Confessions of a Sex-Shop Salesgirl
Who knew that selling sex toys would provide such a window to the soul?
By Arianne Cohen
Photo Credit: PBNJ Productions/Getty Images
My favorite customer, Marlene, first appeared at 10 a.m. on a Saturday. A youthful, 50-something firecracker in mom jeans, she marched in and scanned the shelves. "I have three sons and a husband. I need a vibrator that is completely silent. Do you hear me? Com-plete-ly si-lent." She looked at me expectantly.
We buzzed around the store, switching 20 vibrators on and off until we found an ugly but quiet plug-in model. She raised her eyebrows. I assured her that aesthetics are not essential to payoff. I revved the motor from behind the storage-closet door. She didn't hear a peep. When I emerged, she hugged me. "Your mother must be so proud of you," she enthused.
Actually, my mother, whose house my paychecks were mailed to, still believes that Grand Opening is a bookstore, not a female-friendly sex-toy shop. I wasn't ashamed; I simply couldn't justify adding the word "dildo" to our pile of mother-daughter detritus.
My stint began when my friend Laure double-dog-dared me to take the job with her. We quickly learned that sex-shop work is the least sexy gig out there. My half-decade as a lifeguard was flirtier, full of sex jokes and wedgies. This was like working in a preschool, providing construction paper and paste.
Here's the way it went down: I'd linger behind the counter while customers shyly wandered in. First they'd pretend to look at books, then lubes, before finally landing near their objets du désir. Inevitably, they'd glance my way, and I'd approach in whatever persona (funny, subdued, earnest) fit the customer. They'd promptly whisper their most personal problems in my ear, then look up at me for a solution. My sole training for this interaction was an incoherent 10-minute speech by the intoxicated owner of the store. I learned the rest under fire. Sex, I quickly gathered or a lack thereof is at the center of everyone's identity, and once you've cracked someone's desires, you understand them in full.

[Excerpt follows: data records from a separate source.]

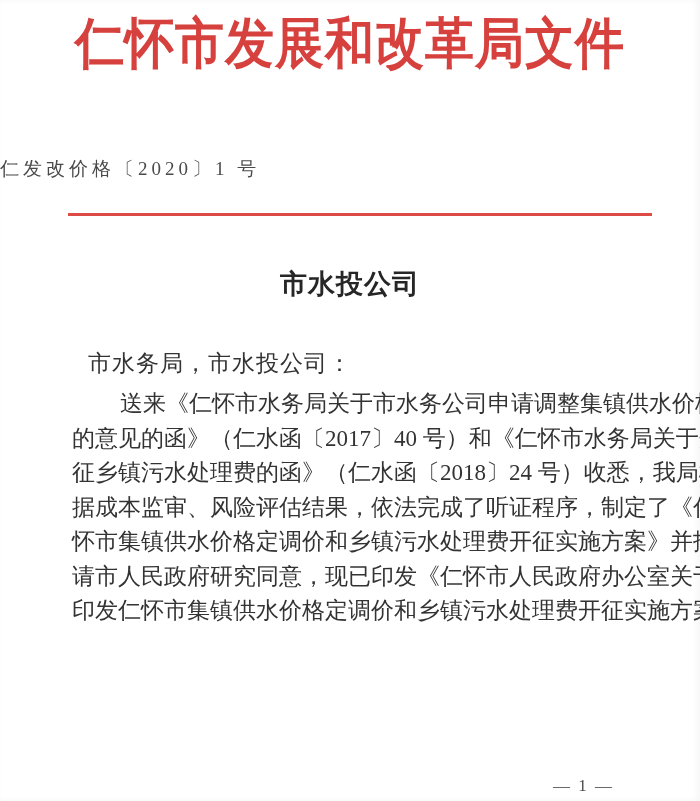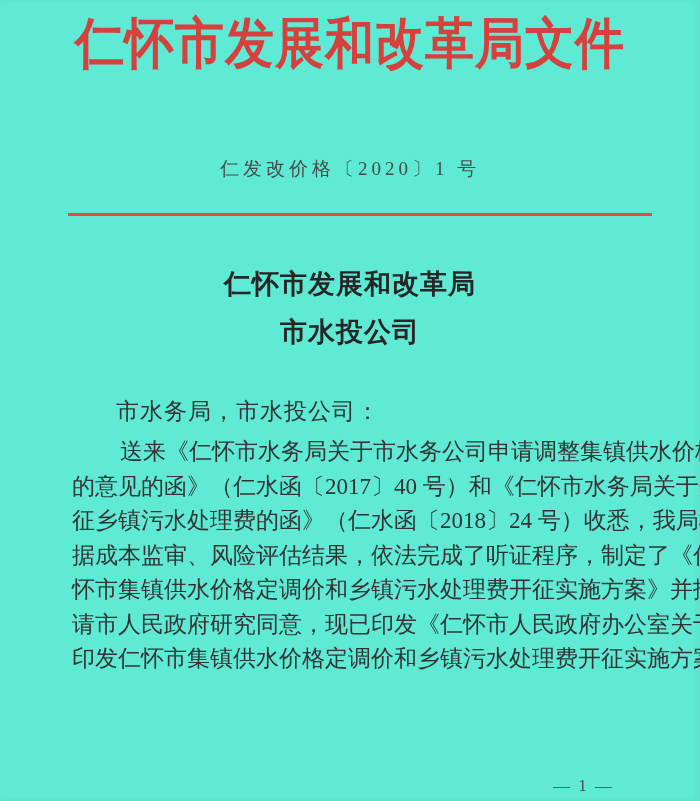"仁怀市发展和改革局文件" .page { background: #5eead4 -> #ffffff }
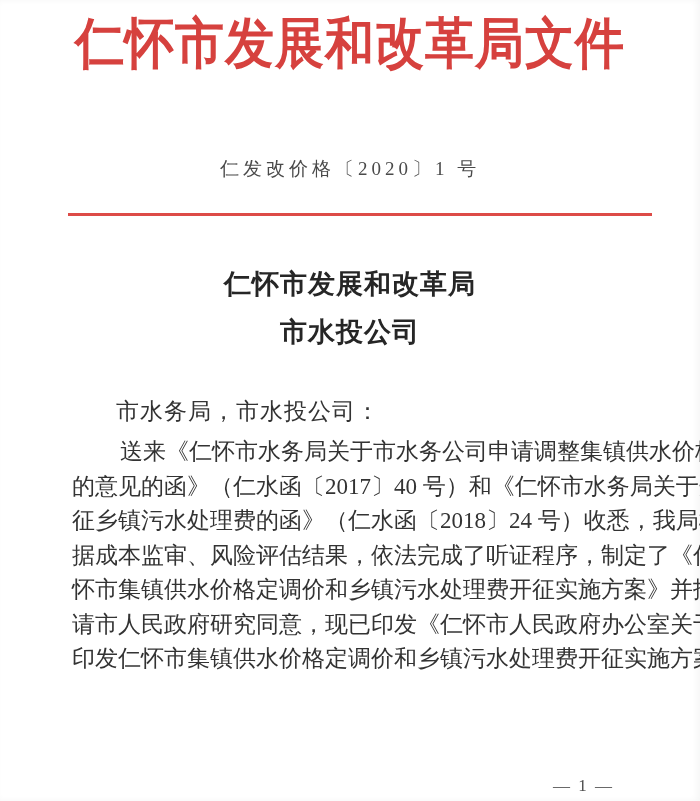"仁发改价格〔2020〕1 号" .doc-no { text-align: center -> left }
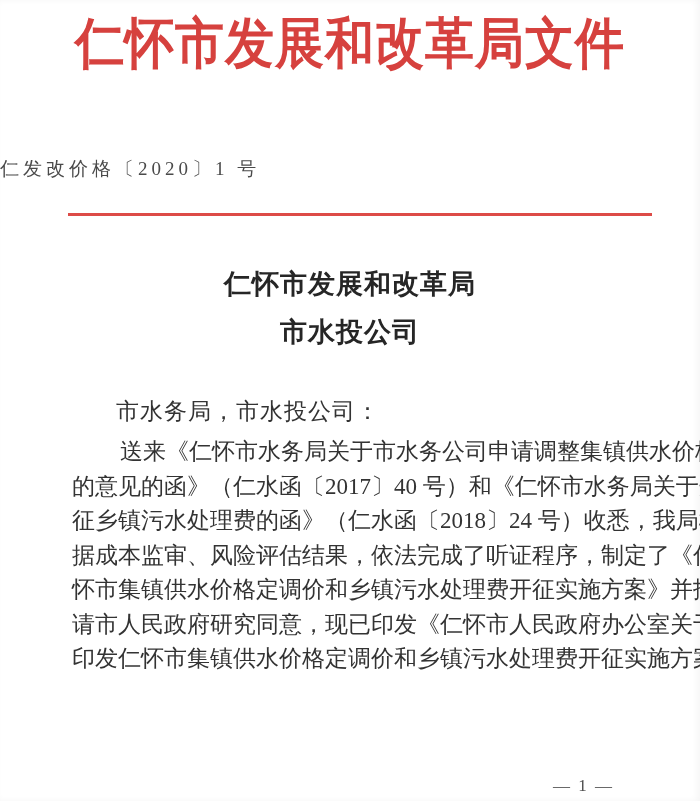"仁怀市发展和改革局" div { html: <div>仁怀市发展和改革局</div> -> none }
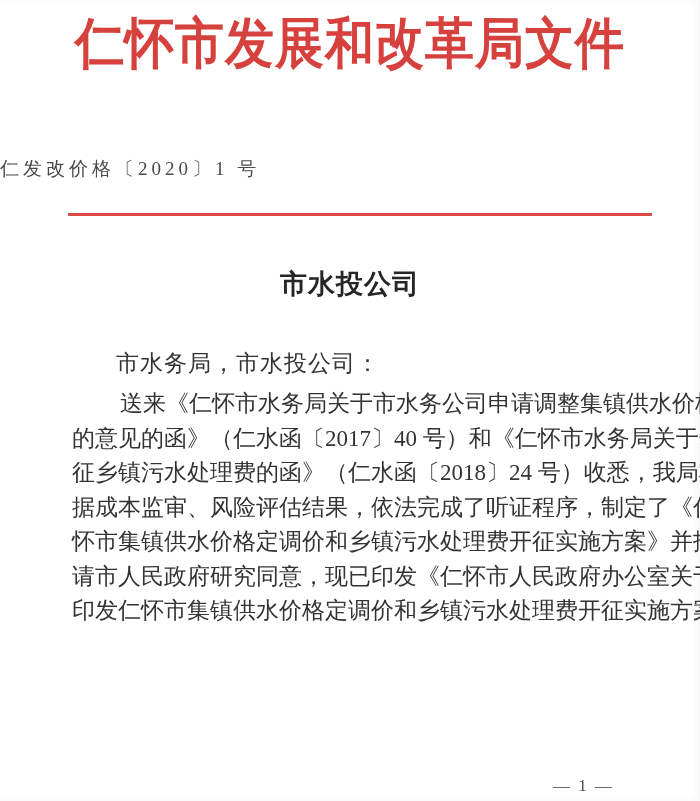"市水务局，市水投公司：" .salutation { margin: 40px 50px 0 116px -> 40px 50px 0 88px }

Mothers and grandmothers tended to breeze in, announcing exactly what they wanted: Quicker sex. Longer sex. An easy orgasm. It was the younger ones who tended to be uncertain, proof that the confident women of the world haven't quite figured out how to pass that confidence on to their children.

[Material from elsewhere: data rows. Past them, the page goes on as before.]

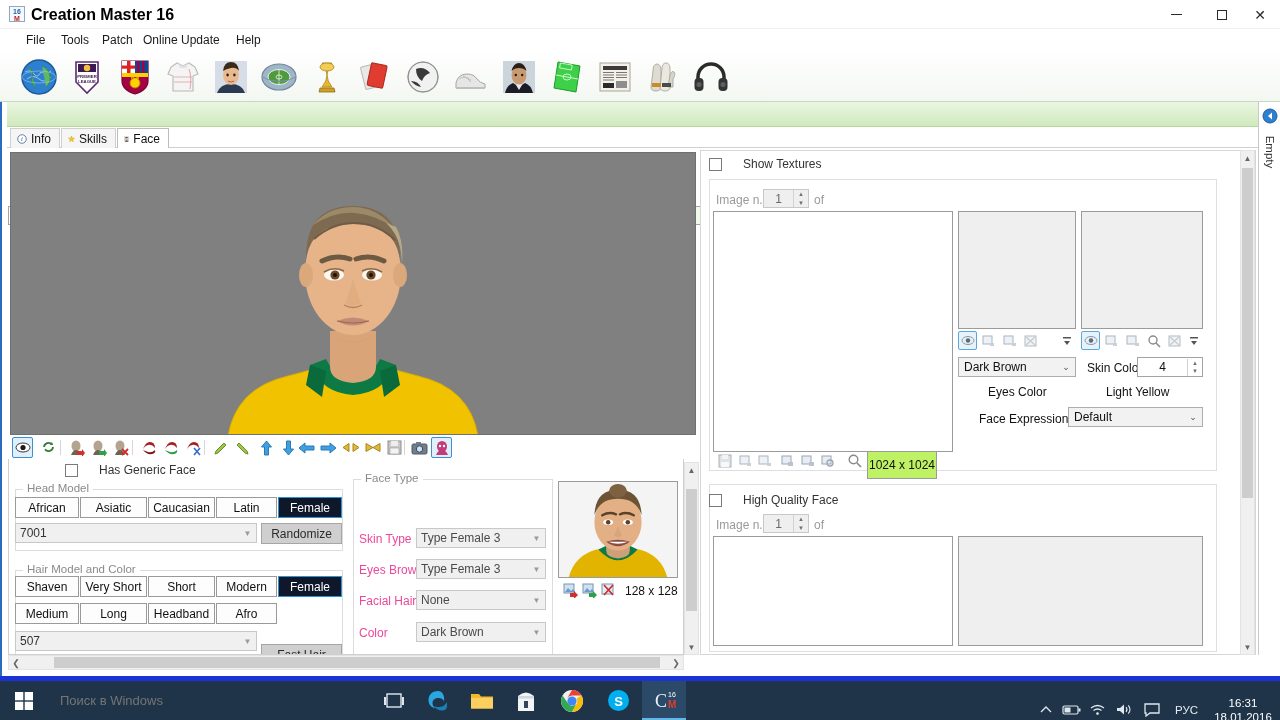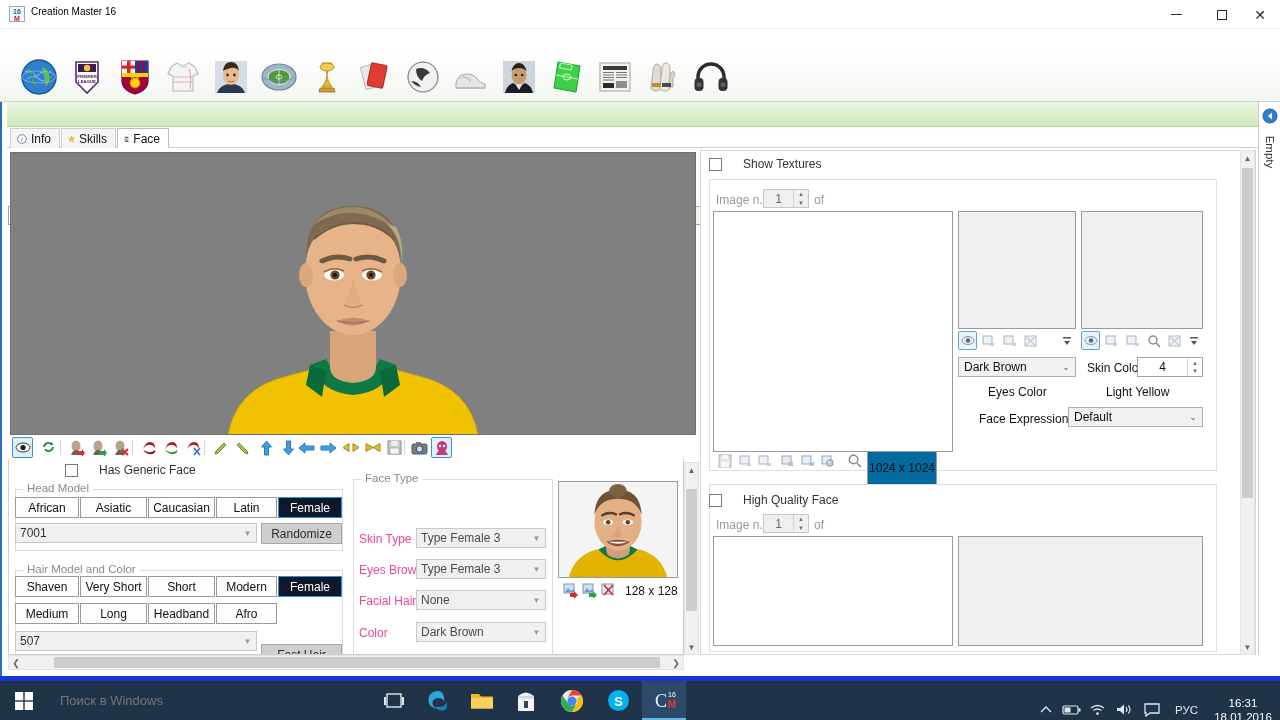"Creation Master 16" .titlebar .title { font-size: 10px -> 16px; font-weight: none -> bold }
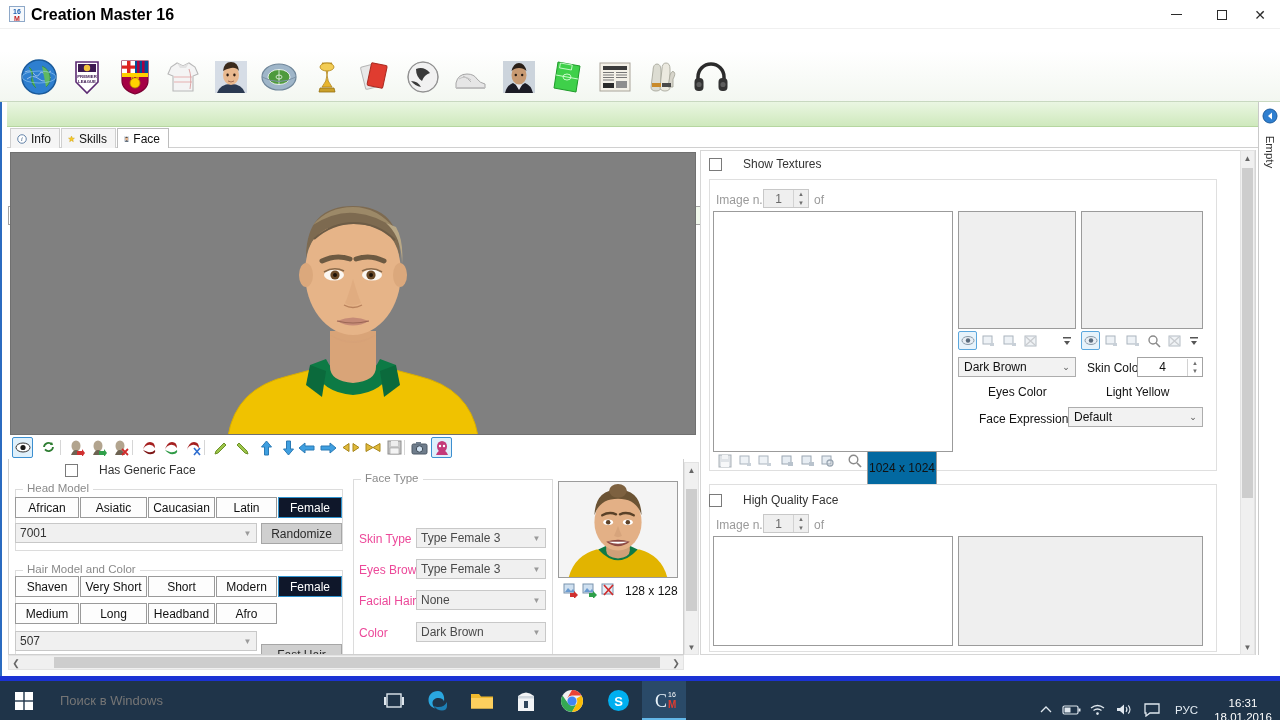"File" div.menubar { html: none -> <div> <div>File</div> <div>Tools</div> <div>Patch</div> <div>Online Update</div> <div>Help</div> </div> }
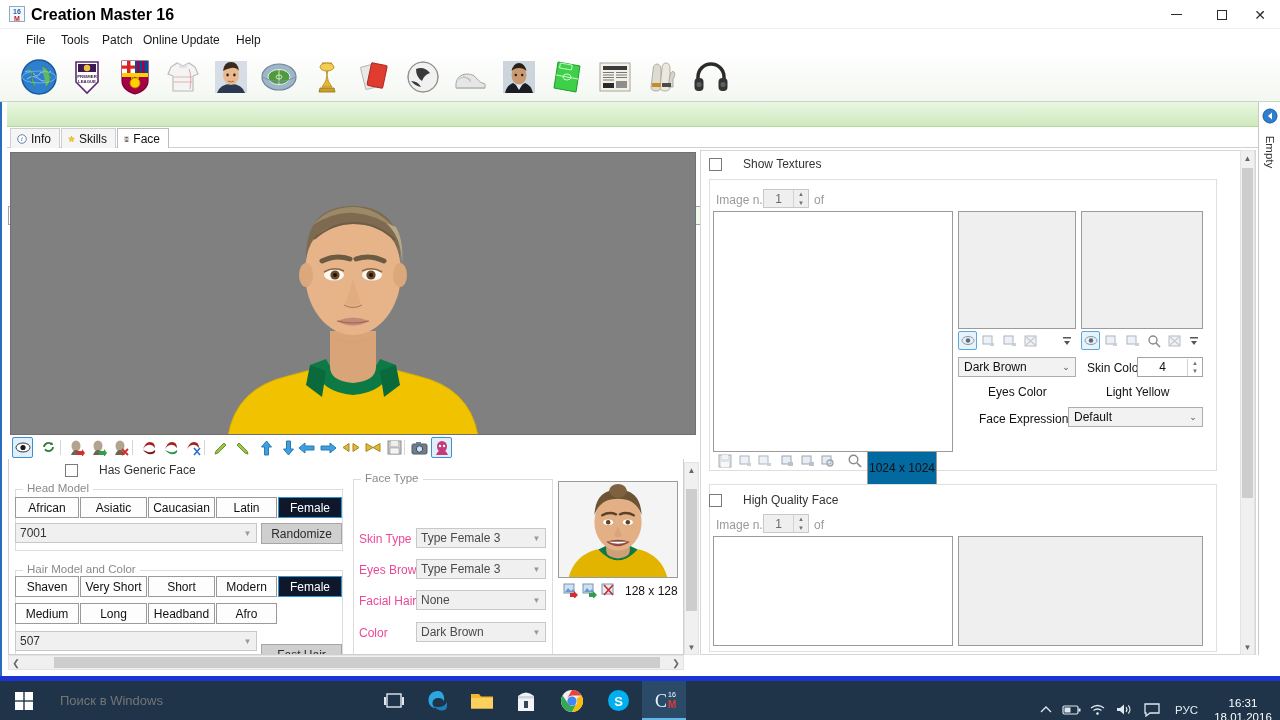"1024 x 1024" .sizebox { background: #0369a1 -> #bef264; height: 34px -> 28px }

I grew skilled in helping the usual suspects: the woman with a newborn strapped to her chest seeking to avoid giving her husband blow jobs, the dowdy middle-ager who nonchalantly purchased lube by the quart, the graceful 60-year-old with long silver hair who bought the largest dildo I've ever seen ("I do think this will fit the bill").
My role stretched far beyond that of salesgirl. Primarily, I was a therapist. I listened earnestly as customers informed me of their fantasies involving feathers and safety pins, things they'd never told anyone before. Most began with, "Don't laugh, but . . ." My nodding approval had a soothing effect, and they'd tell me more.
Often, I was an anatomy instructor. Men regularly appeared solo, asking for specific toys. Their plans, which I'd gently tease out, were often very bad ideas involving exotic, porn-inspired positions. I would grab a diagram highlighting the clitoris, remind them of the natural range of motion of most women's hip flexors, nudge them toward a more arousing plan for her, and throw in a discounted book on erotic massage.
Ultimately, I became an ad hoc protector of women. Like the time a bearded book editor appeared. After gabbing about the erotic-lit industry, he explained a particularly ludicrous double-penetration scenario he imagined for his wife. He seemed to treat sex as an event strictly for his pleasure, which I found particularly egregious. I was sleep-deprived and blurted out, "Sir, what do your wife's feet look like?" He paused. Then stuttered. He had no idea. I suggested that for the next month, he spend a weekly hour in bed with his wife without using his penis. Two months later, a thank-you note appeared to "the tall saleswoman who taught my husband how to make love."
Understand, we were not just selling motorized sticks. We were also teaching women how to never be submissive. A woman with a well-stocked toy drawer isn't dependent on anyone and is unlikely to hurl herself at a lowlife just for nooky. Though I began my job on a lark, it became clear that being a sex-shop salesgirl is, in some way, a curiously feminist calling.
A famous Harvard professor appeared one day, with fedora, seeking videos from our female-friendly collection. (No matter how primly people present themselves, they all spend their days thinking dirty, dirty thoughts. Some bury those thoughts deeper than others.)
I asked what sort of video. "Dear," he said in a clipped British accent, "a plotline won't be necessary." He inquired about what item a man might like to use with his wife of 30 years then began mapping out a plan that would make Jenna Jameson blush, beginning with a dinner during which his wife would wear an oversize dildo in her rear. I coughed and interrupted, suggesting that perhaps a vibrator might be the sort of gift a wife would love to receive, to be used as she chose. I wrapped it and slid a store card under the ribbon with a note to the wife: Please visit! Then I grinned to myself, knowing it was a gift that would keep on giving.